Brief >> Look through the entries for the string "Physicians" and copy every line where it shows up.

== Recorded information

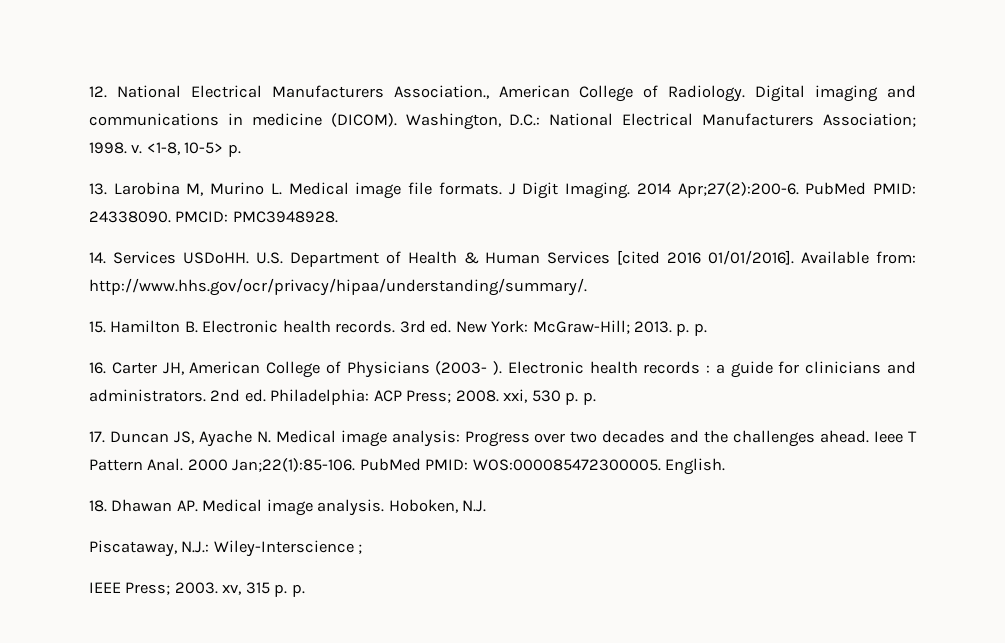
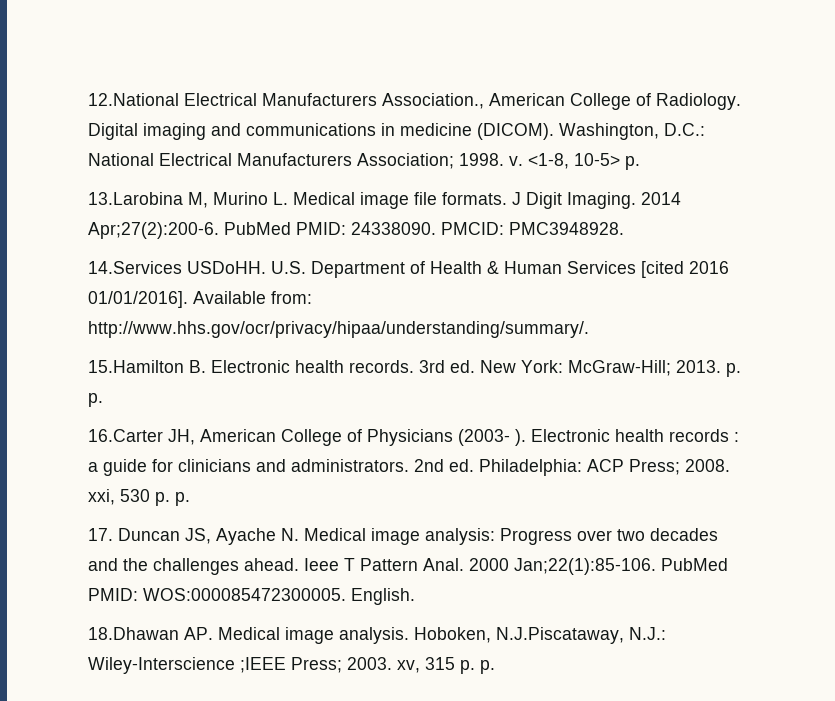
- 12. National Electrical Manufacturers Association., American College of Radiology.
+ 12.National Electrical Manufacturers Association., American College of Radiology.
- 13. Larobina M, Murino L. Medical image file formats.
+ 13.Larobina M, Murino L. Medical image file formats.
- 14. Services USDoHH.
+ 14.Services USDoHH.
- 15. Hamilton B. Electronic health records.
+ 15.Hamilton B. Electronic health records.
- 16. Carter JH, American College of Physicians (2003- ).
+ 16.Carter JH, American College of Physicians (2003- ).
- 18. Dhawan AP. Medical image analysis.
+ 18.Dhawan AP. Medical image analysis.
- Hoboken, N.J.
- Piscataway, N.J.: Wiley-Interscience ;
- IEEE Press; 2003. xv, 315 p. p.
+ Hoboken, N.J.Piscataway, N.J.: Wiley-Interscience ;IEEE Press; 2003. xv, 315 p. p.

====

Exercise answer >>
- 16. Carter JH, American College of Physicians (2003- ).
+ 16.Carter JH, American College of Physicians (2003- ).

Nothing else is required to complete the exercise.